"yani 'ben şuyum.' de dilediğin kadar, söz uçar, geriye hayat kalır."
t:
kiliseler ve liseler'in taze şarkısı.
açıkçası askerlik sonrası yayınladıkları ilk parçanın bu kadar sağlam olmasını beklemiyordum. hafif de olsa bir paslanmışlık bekliyordum. lakin beklediğimin aksine daha fena, daha deşici, daha keskin bir hale bürünmüşler.
"hani anakronik inceleme, hani diakronik bakış
hey! batıcılar taassup budur işte, bunun adı logic akıl
sizin teoloji temeliniz ve cümle metafizik anlayışınız
schopenhauer gibi dangalakların duygularından fırlamaktadır"
agacım bir mikrofon gönderdi oturup kayıt aldım
---
spoiler ---
1. bölüm:
halkın kendine ihânetidir kalbin kalbine susması
sonra çektik âlimin, aydının elinden, nerede izmir i̇ktisat kongresi
meselâ şairlerin hepsine karşıymış, öyle diyor süreya şuarâ sûresi
ve düşmanmış folklor şiire, ah, bu insanın kendini hor görmesi
bu yabancılık neden, neden bu topyekün reddediş
bir dede efendi'yi değil meselâ bach'ı, beethoven'ı belledik
goethe'nin "bir tırnağı etmeyiz." dediği şairimiz kimdir ve nerededir
tüm bunların bugün ile alâkı esâsa çekilmiş bir perdedir
dendi yıllarca karac'oğlan sübyancı, mevlânâ ise hümanist diye
ve dibine kadar solcu olduğu söyleniyor bedreddin'in gülelim diye
ortaçağ karanlığı, diyor bir batılı; bizimkiler de bağırıyor:
"aman gelmesin, gelmesin yobazlık, gelmesin tahakküm, gelmesin ortaçağ karanlığı." diye
ama gönderiyor martin luther, yunus'un
-italyan bir rahipten aldığı- şiirlerini erasmus'a, çoğaltıp halkına dağıtsın diye
"üç yüz yıl" diyor bertrand russel "ilmî düşüncenin dünyada yaşı."

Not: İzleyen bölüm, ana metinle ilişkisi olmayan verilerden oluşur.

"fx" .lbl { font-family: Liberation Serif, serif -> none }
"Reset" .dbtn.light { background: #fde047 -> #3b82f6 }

tabii descartes'la başlatacak bu domuz, insanın insanca düşünüşünü
yok el cezeri diye bir adam, yok, yok câbir bin hayyân diye biri
yok, okumadı zâten marx ibn hald'un'u, kim umursasın ki uluğ bey'i
"ilâhici yerine ilâhinin kendisi ses verdiği zaman..." diyor walt whitman
"sen nasıl bir ersin ki nakkaşı bırakıp nakşa bakarsın?" diyor bizim sesimiz
bunun ayrımını anlayanlar ve hayatından memnun olanlar
şiirin çektiği çizginin hangi yanında yer aldıklarını beyân ederler
meselâ osmanlı dürzüleri asla koşma, koçaklama, güzelleme değil de
sâdece ve sâdece na't, rubâî falan düzerler
nakarat:
böcekler böcekler!
her şeyi izah etmek gerekiyor onlara.
ama, düşünün, siz yaşıyorsunuz; işte bunun çâresi yok.
gidin buradan, gidin, gidin, kaçın, kaçın, sevişin.

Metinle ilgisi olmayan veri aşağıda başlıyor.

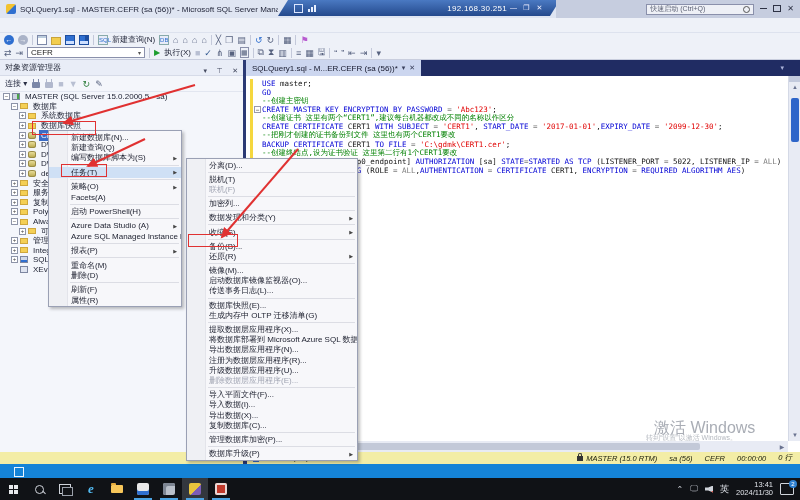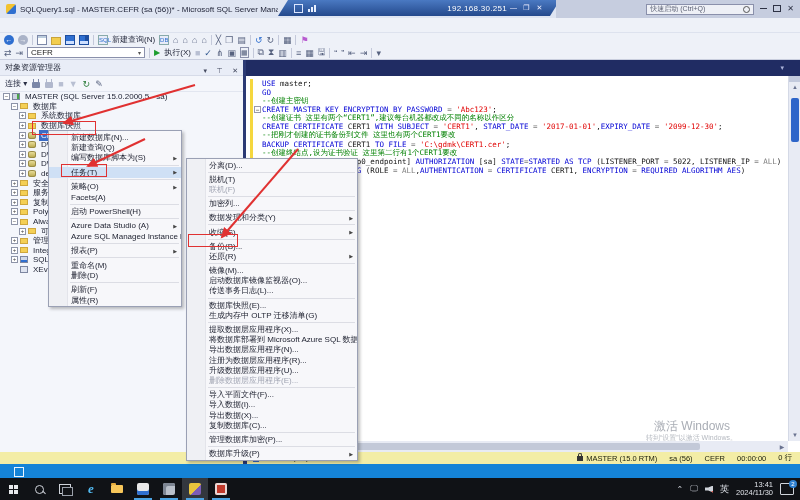"SQLQuery1.sql - M...ER.CEFR (sa (56))*" div { html: none -> <div> <span>SQLQuery1.sql - M...ER.CEFR (sa (56))*</span> <span>▾</span> <span>✕</span> </div> }
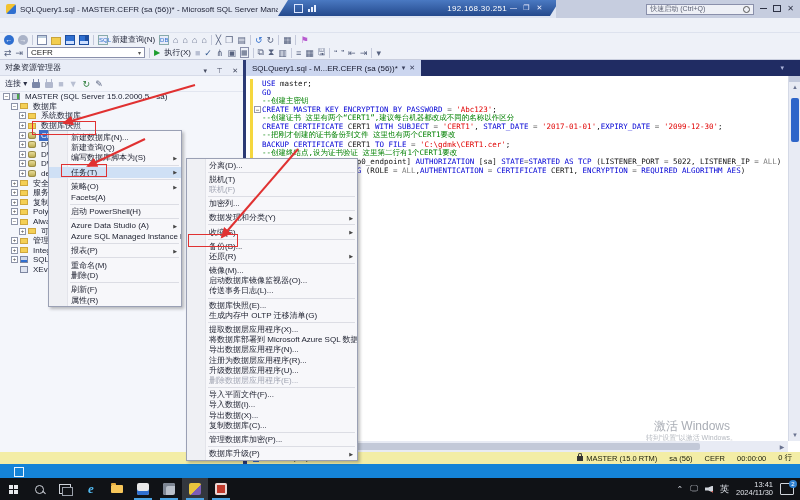"激活 Windows" #watermark1 { font-size: 12px -> 16px }
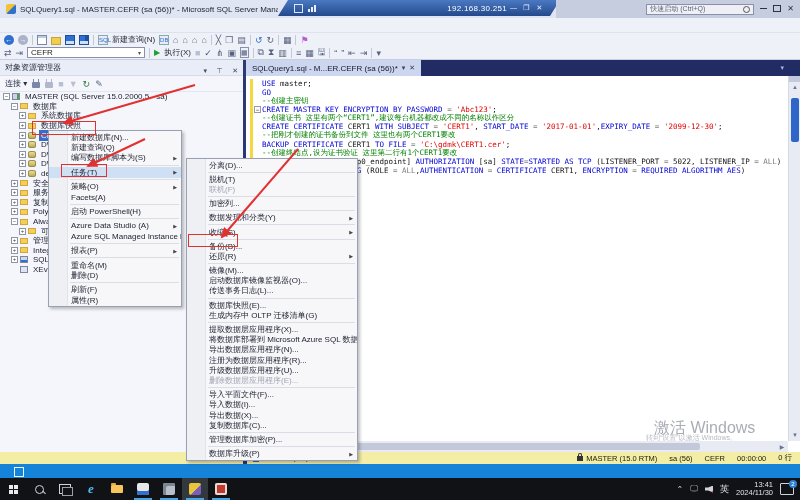"MASTER (15.0 RTM)" #sb-right { font-style: none -> italic }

salyalar akıtın, koklaşın, öpüşün.
2. bölüm:
bizim, -bir hıyânet toplumu olan-
endülüs, dediğimiz yerden kalan
otuz kitapla atomu parçalayabildiklerini sölyedi madam curie
aman inanmayın, din uyuşturur
din kuşkusuz uyuşturur (siktir!)
hacı bektaş, dadaloğlu, kul mustafa sorarım uyuştu mu?

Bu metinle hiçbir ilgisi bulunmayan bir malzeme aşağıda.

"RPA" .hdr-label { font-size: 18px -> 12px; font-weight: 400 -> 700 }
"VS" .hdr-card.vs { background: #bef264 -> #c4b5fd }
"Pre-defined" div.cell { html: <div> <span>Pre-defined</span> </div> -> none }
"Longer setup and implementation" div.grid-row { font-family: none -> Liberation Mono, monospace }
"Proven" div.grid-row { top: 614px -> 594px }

hani anakronik inceleme, hani diakronik bakış
hey! batıcılar taassup budur işte, bunun adı logic akıl
sizin teoloji temeliniz ve cümle metafizik anlayışınız
schopenhauer gibi dangalakların duygularından fırlamaktadır
tanrıların kendileriyle savaştığı insanların torunu bunlar
bir doğulunun ise amacı o'na dönmenin yolunu bulmak
bu yüzden kendini yakar bir keşiş, işte bu inlogic olandır
yeni de kolu da kırmak mefhumu zorlar unlogic dolanmak
yani bize aptal diyen aptallar
bizi aptallaştıranın din olduğunu söylerken övündü bahsederken pir sultan abdal'dan
bizim aptal olmadığımızı söyleyen aptallar
biliyorduk, bizi aptal kılmayı planlıyordu içten içe, diliyordu bunu bir yandan
bu yüzden her şey pratik, dedik; ontolojiyi tartışmak boşa
"dini yalanlayanı gördün mü?" der kur'an ve sonra cevabını da koşar:
"o, yoksulu doyurmaya teşvik etmez, yetimi ve öksüzü itip kakar."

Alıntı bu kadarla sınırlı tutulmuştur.